Even if I conceded that some sectarian Marxists may not conceive of socialist class consciousness as "natural," I would have to admit that there's still a gap in the analysis of how the revolution comes to be, a gap which has often been filled with intra-partisan bickering. Here, Stoller says that "The whole Marxian paradigm is a sort of evolution of a society's mode of production---with the important addition of class consciousness resulting from the proletarianization (land expropriation) of the masses." The whole problem of reformist solidarity that Craig Calhoun mentioned, not to mention the problems of ideology as detailed by Lukacs, Gramsci, Horkheimer, Adorno etc., that capitalism creates its own powerful counter-trends against "class consciousness", is to be resolved by arguing that "class consciousness" is a product of the "proletarianization of the masses"? (Perhaps this is where I got the idea that the production of socialist class consciousness was conceived as "natural" in sectarian Marxism...) Sectarian Marxism from the Third International onward hasn't resulted in the physical triumph of the One True Doctrine as the guiding force of the "class consciousness" of the working class, so wouldn't it be a good idea to discover EXPERIMENTALLY what social strategy would promote the "class consciousness" we'd find most useful?
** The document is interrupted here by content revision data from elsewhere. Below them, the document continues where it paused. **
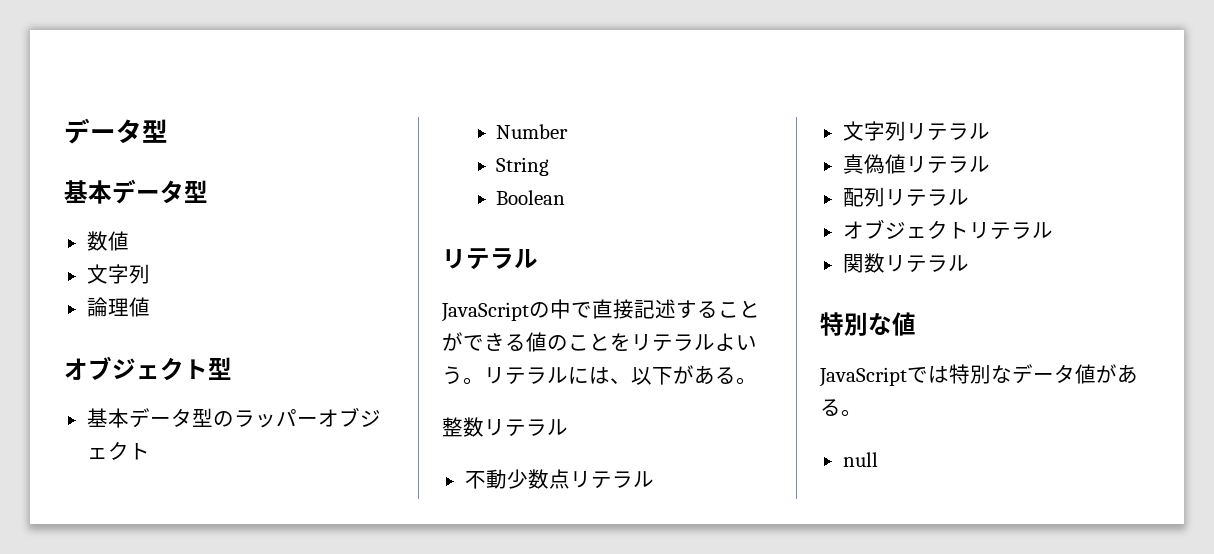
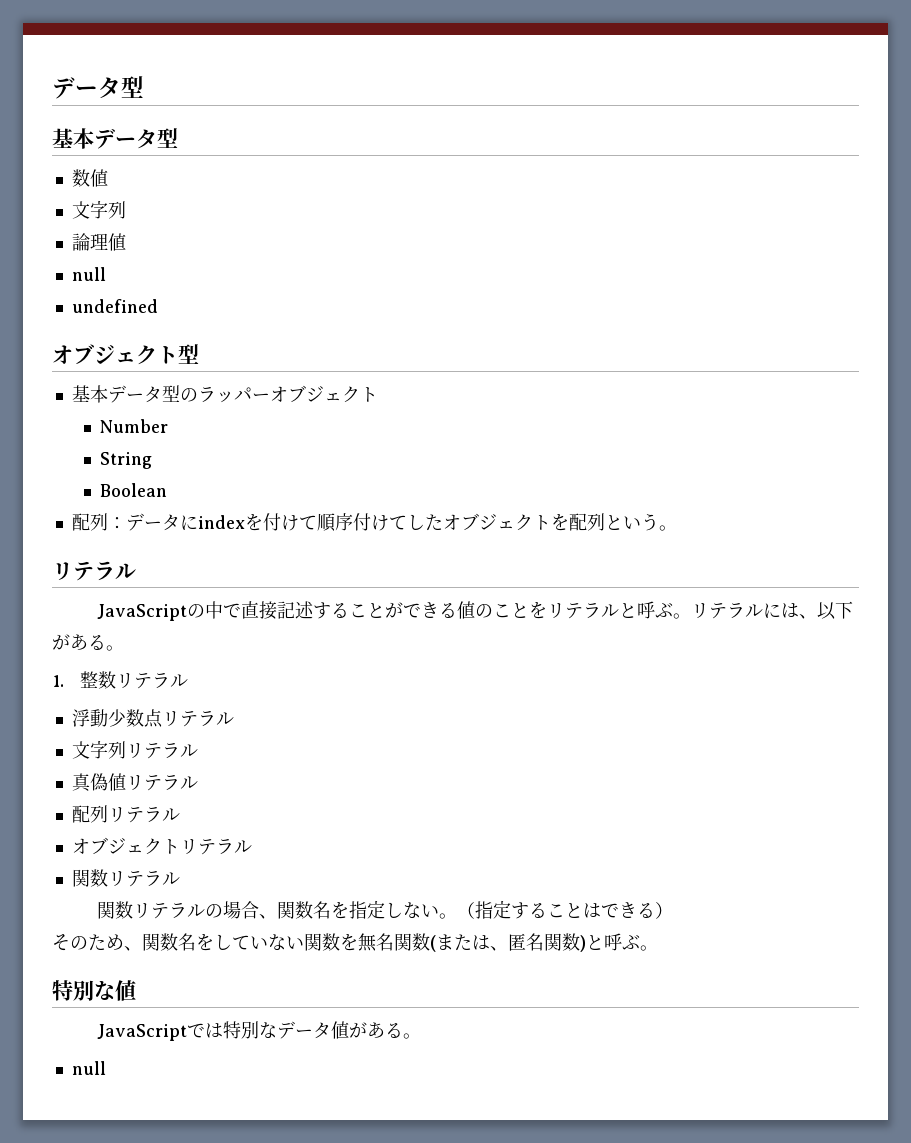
(150, 307) none -> [71,267,106,281] [71,299,158,313] // null // undefined
(566, 197) none -> [71,513,677,532] // 配列：データにindexを付けて順序付けてしたオブジェクトを配列という。
[715,333,757,351] [442,366,463,384] よいう -> [618,601,673,619] と呼ぶ
(757, 381) none -> [52,675,64,687] 1.
[464,471,486,489] 不 -> [71,709,90,727] 浮
(969, 263) none -> [96,900,673,919] [52,933,658,952] // 関数リテラルの場合、関数名を指定しない。（指定することはできる） // そのため、関数名をしていない関数を無名関数(または、匿名関数)と呼ぶ。

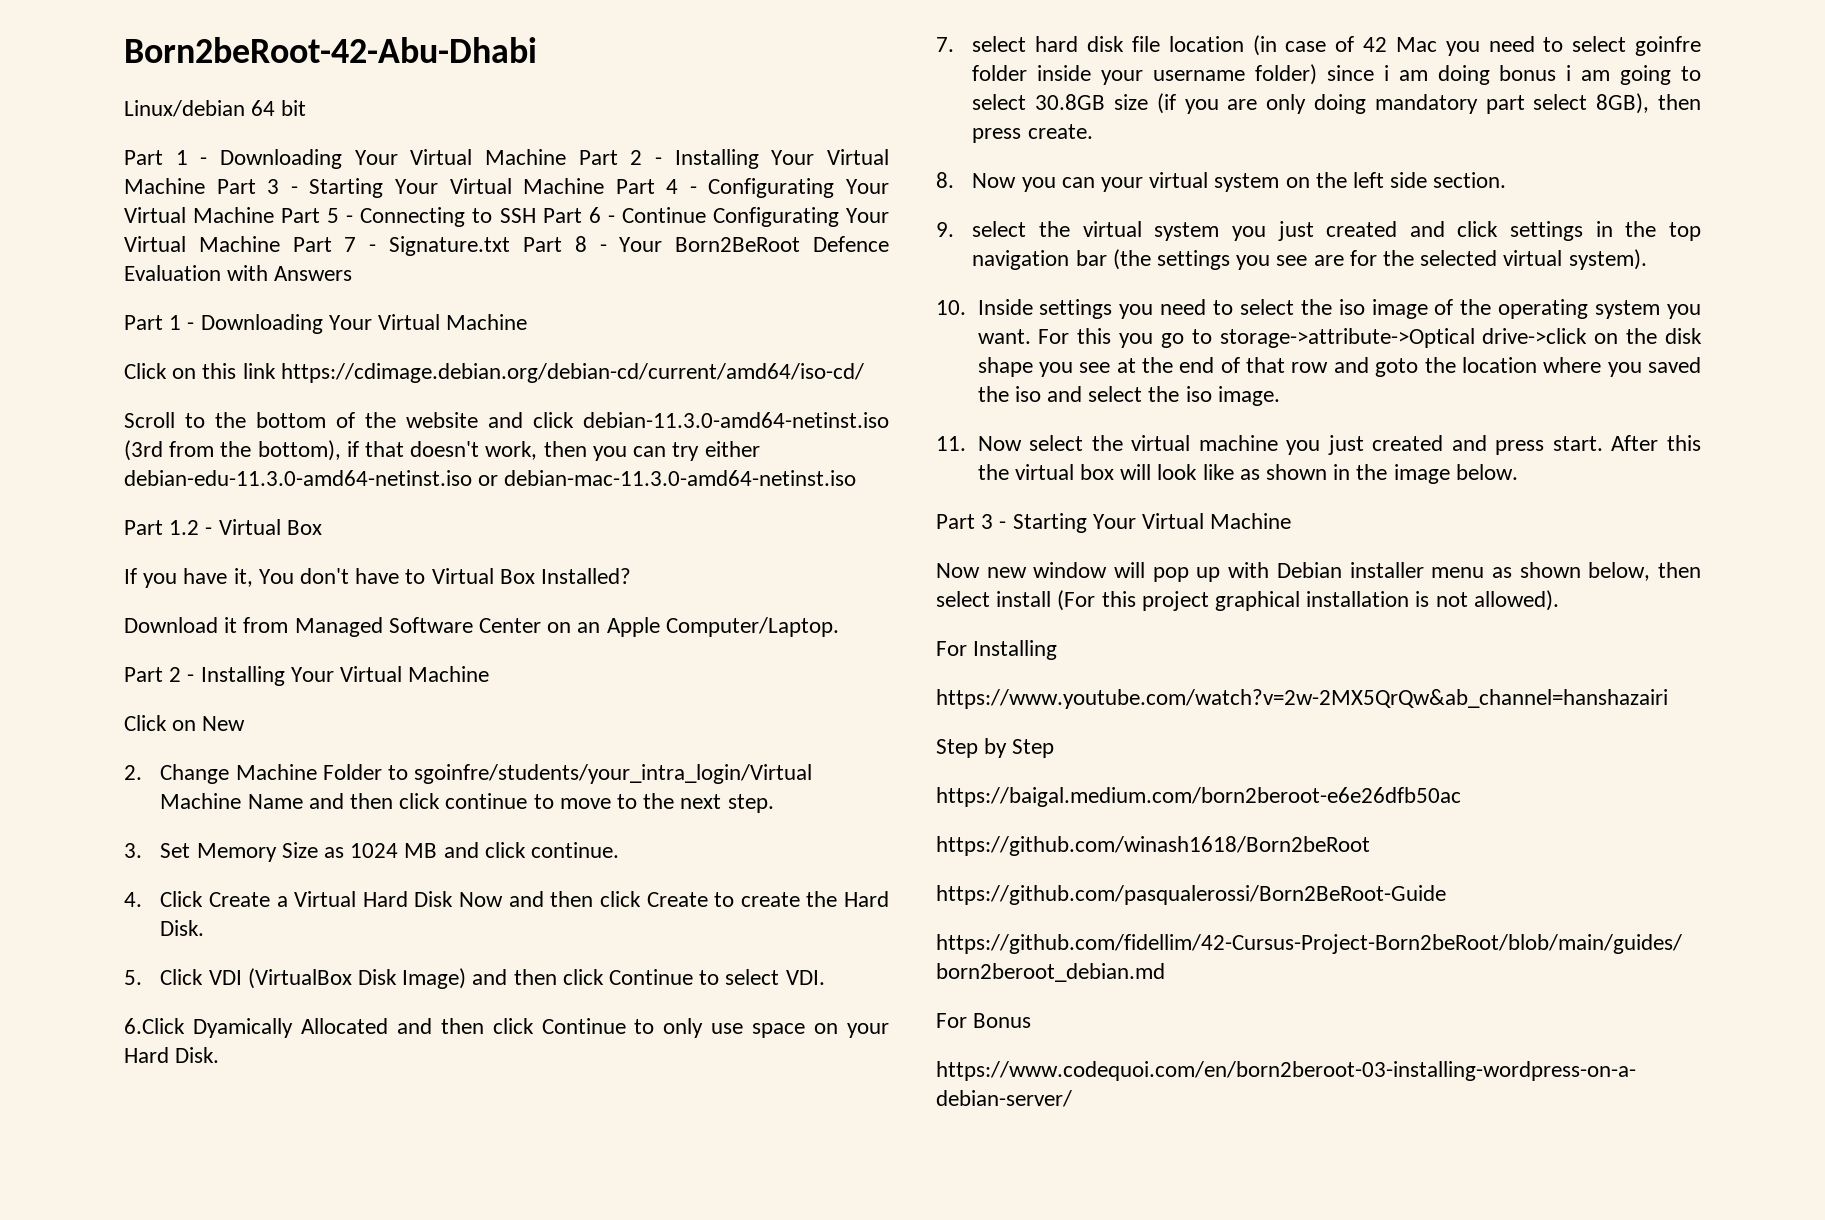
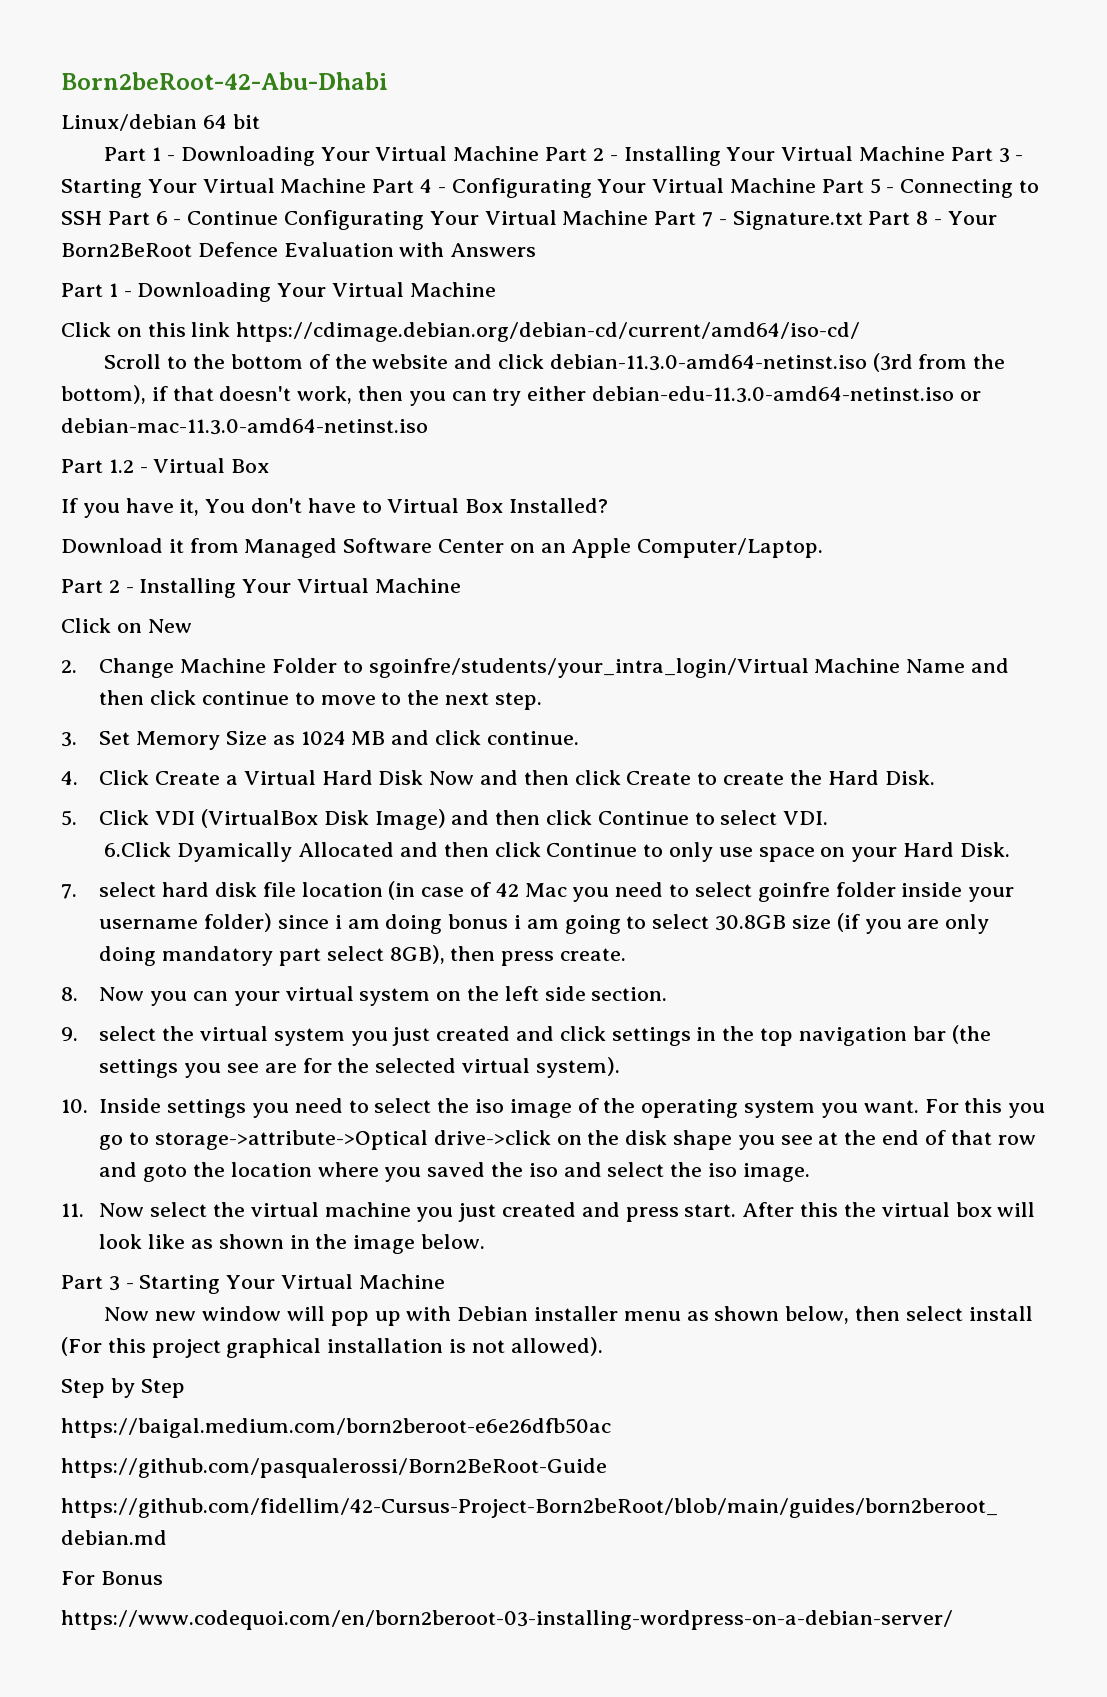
[936,640,1058,660] [936,689,1668,709] // For Installing // https://www.youtube.com/watch?v=2w-2MX5QrQw&ab_channel=hanshazairi -> (603, 1346) none
[936,836,1370,856] // https://github.com/winash1618/Born2beRoot -> (611, 1428) none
Or would such an approach be mere heresy?

Stoller: But communes---due to their historically small membership--

SDF: History does not always repeat itself.

Stoller: -are the form of opposition LEAST LIKELY to have ANY impact on the polluting prectices of transnational corporations!

SDF: 1) Did I recommend communes as the ONLY form of acceptable resistance to capitalism? The point is that people are seeking ways to keep corporations from fucking with their lives -- communal organization is one way of manifesting and organizing this desire.

2) Unless you are talking about carbon dioxide pollution, pollution isn't the main environmental problem at present, since most other pollution problems can be sufficiently mitigated through government regulation under social democracy. The CO2 problem has to be resolved by a complete transformation of the economic infrastructure of capitalism, for the sake of its replacement with something less consumptive of the global fossil fuels -- so it requires the same solution we'll need to avoid the upcoming political and economic problems that will accompany the end of the Era of Cheap Oil under capitalism.

3) Only in the anti-environmentalist literature is the problem of capitalism's conflict with global carrying capacity wished away as "pollution." Please use this resource, flawed though it may be, to voice a more educated perspective upon the total problem.

Stoller:Your 'commune movement' relies on the same 'natural' spontaneousness

SDF: Did you bother to read the link I provided? There's a GREEN MOVEMENT, it exists in organized form in nearly every country in the world. Did you bother to read where I said "(Of course, if we were to make use of communes, we'd probably want to work to join their movement with the working-class struggle...)" ?

Stoller: as the proletarian movement you (erroneously) attribute to Marxism---and THEN dismiss.

SDF: As I said above, sectarian Marxism does not = all Marxism. I do not think that ALL Marxists do the sorts of things I said of sectarian Marxists in my last post on this thread. There are plenty of nonsectarian Marxist organizations in the world, there are furthermore more political organizations which have prominent Marxists (such as the Green Party) but which are not themselves officially Marxist. They don't all behave the same way.

Now, if you'll excuse me, I have a more important post to respond to.